Britain likely sees the Brotherhood—as it did from the 1950s to the 1970s—as counter to the secular, nationalist forces opposition in Egypt and the region….
Pages 308-9, Secret Affairs.
PUBLISHED a year before the Egyptian revolution, Mark Curtis’ Secret Affairs predicted an alliance between the global elites and the Muslim Brotherhood. This prediction was based on a historical analysis Curtis provides in the book on the cooperation or, more precisely, collusion between the British political elites and radical Islam. He argues that this relationship is not merely historical but affects the social and political landscapes of the world even today and seems to be affecting the new landscapes of the region after the Arab uprising.

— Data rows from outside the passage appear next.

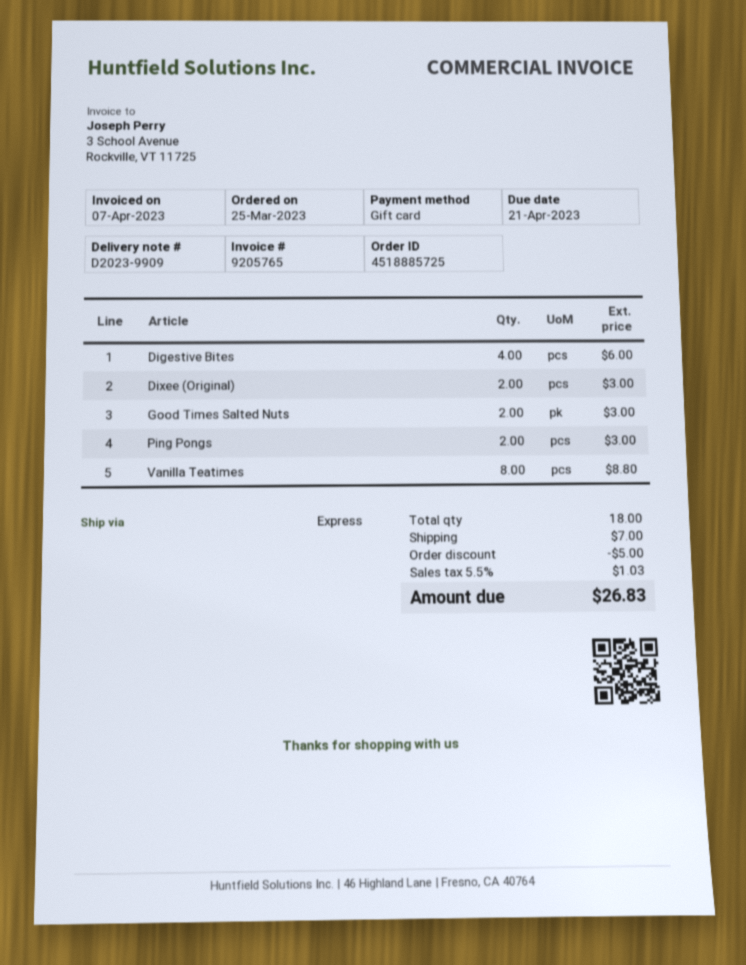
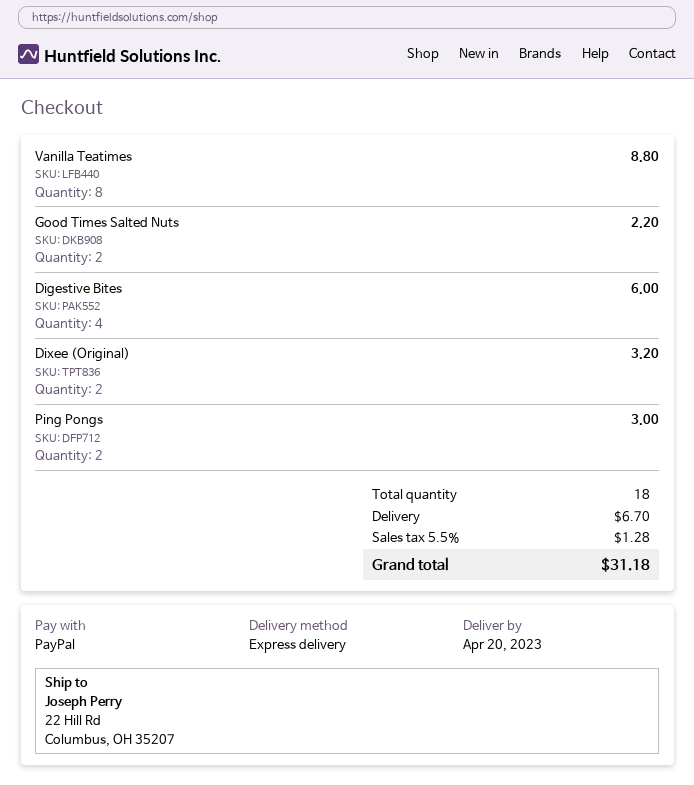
payment method: gift card -> PayPal
Dixee (Original): 2 for 3.00 -> 2 for 3.20
Good Times Salted Nuts: 2 for 3.00 -> 2 for 2.20
discount: 5.00 -> none
shipping: 7.00 -> 6.70
tax: 5.5% = 1.03 -> 5.5% = 1.28
total: 26.83 -> 31.18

Geopolitics and high strategy are specialist areas, subject to infinite shifts, changing alliances, and differing judgments, but Secret Affairs unearths some coherent policies towards Islamism. In the post-Great War West Asia, Britain, the manager of “‘protectorates” such as Palestine and Iraq, pursued such a complicated strategic course that there will never be a consensus about its course. With the creation of the state of Israel at the end of the Second World War, “there remains disagreement as to whose ‘side’ Britain was really on”(Page 41). One theme, however, did emerge, as Curtis notes: “it was during this period that British officials began to regard Islamists, of various stripes, as ‘bulwarks’ against communism” (page 43).

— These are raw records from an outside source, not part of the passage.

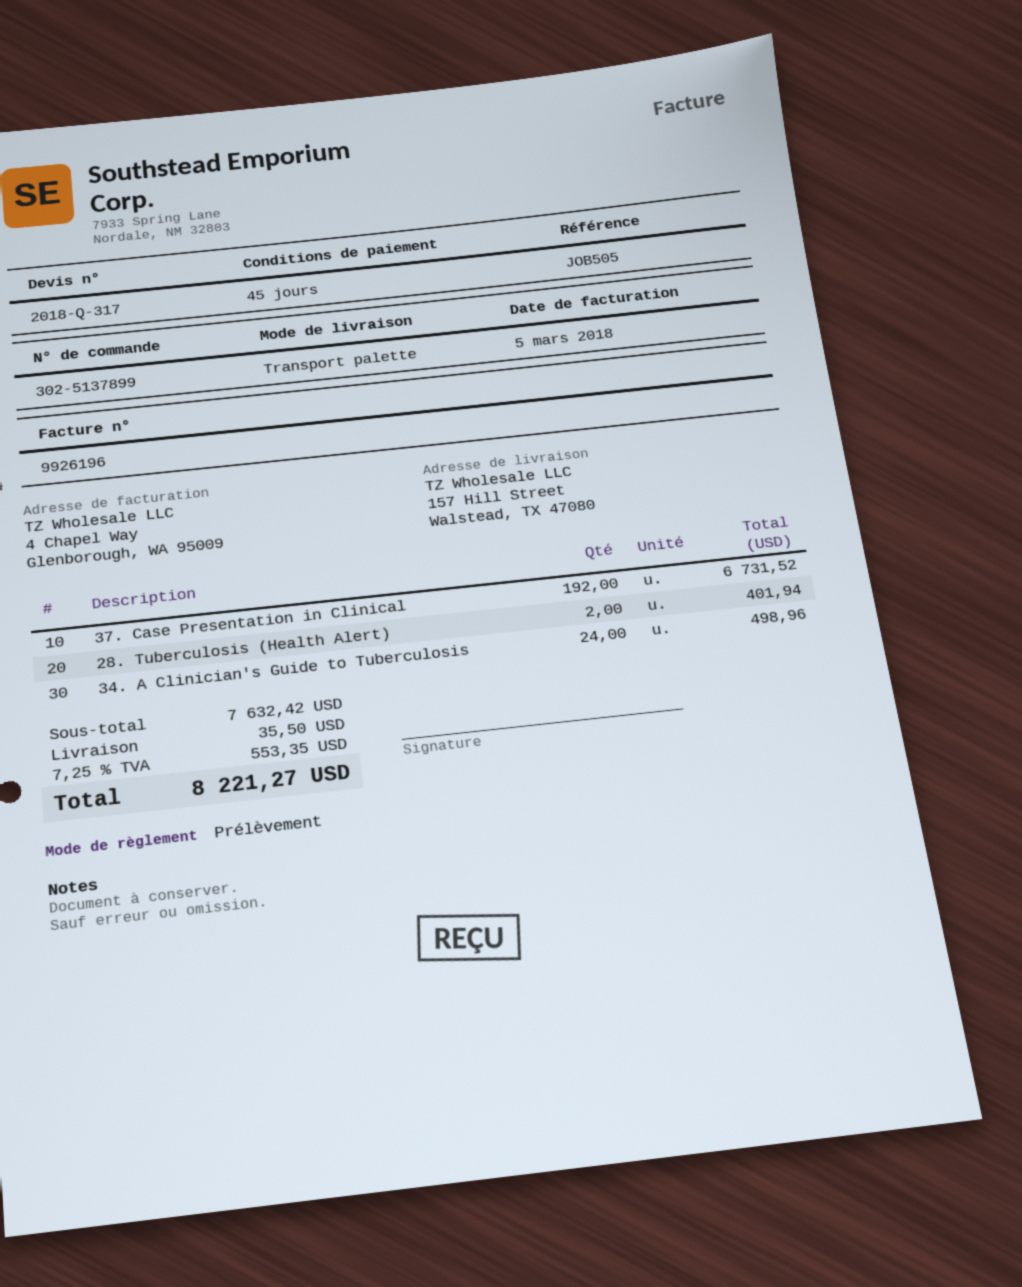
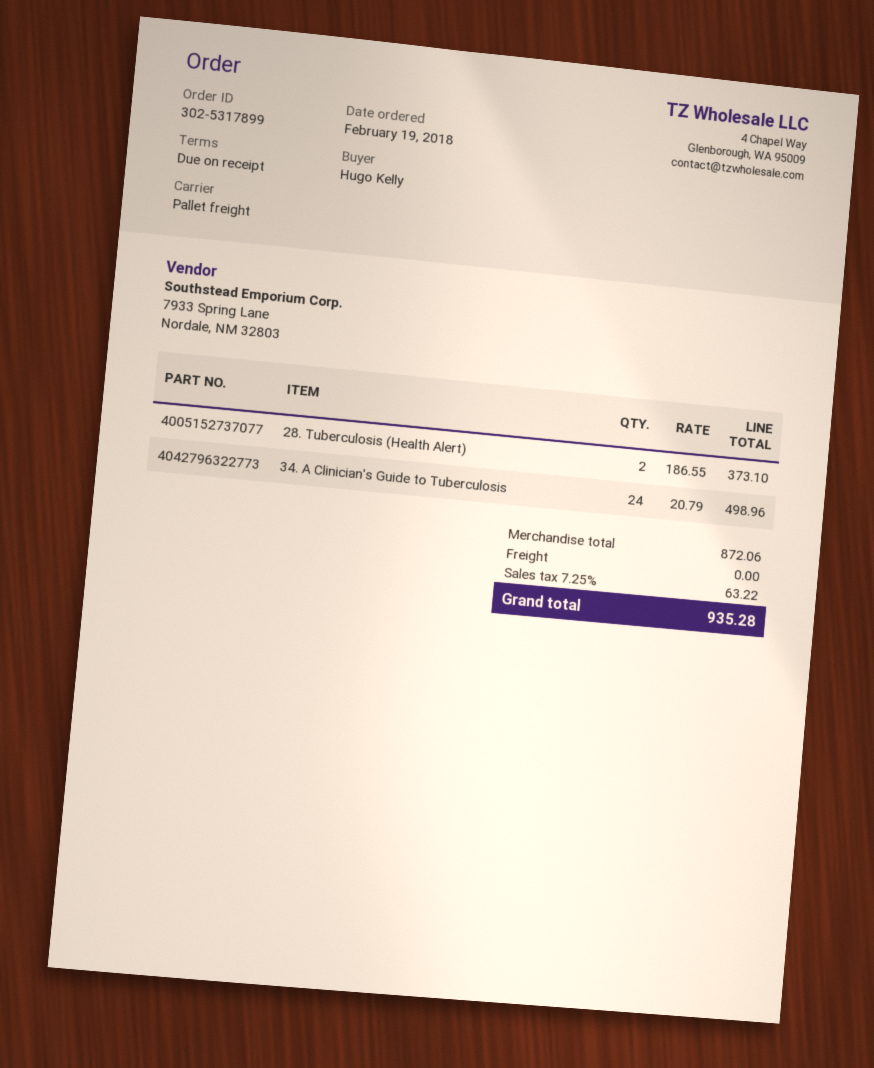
order number: 302-5137899 -> 302-5317899
payment terms: 45 days -> on receipt
37. Case Presentation in Clinical: 192 for 6731.52 -> none
28. Tuberculosis (Health Alert): 2 for 401.94 -> 2 for 373.10
subtotal: 7632.42 -> 872.06
shipping: 35.50 -> 0.00
tax: 7.25% = 553.35 -> 7.25% = 63.22
total: 8221.27 -> 935.28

The book argues that both Labour and Conservative British governments have “colluded for decades with radical Islamic forces, including terrorist organisations”. “They have connived with them, worked alongside them and sometimes trained and financed them.” This collusion helps promote Britain’s two main foreign policy objectives —“influence and control over key energy resources” and “maintaining Britain’s place within a pro-Western global financial order”. Whether it is working with major state sponsors of Islamist terrorism such as Saudi Arabia and Pakistan or non-state actors such as the Muslim Brotherhood and the Taliban, Britain has consistently attempted to undermine secular, nationalist forces in the Arab world and South Asia.
Radical Islamic forces have been seen as useful to Whitehall in five specific ways: (1) As a global counter-force to the ideologies of secular nationalism and Soviet communism; (2) in the cases of Saudi Arabia and Pakistan, the major champions of radical Islam, as “‘conservative muscle” within the countries to undermine secular nationalists and bolster pro-Western regimes; (3) as “shock troops” to destabilise or overthrow governments; (4) as proxy military forces to fight wars; and (5) as “political tools” to leverage change from governments.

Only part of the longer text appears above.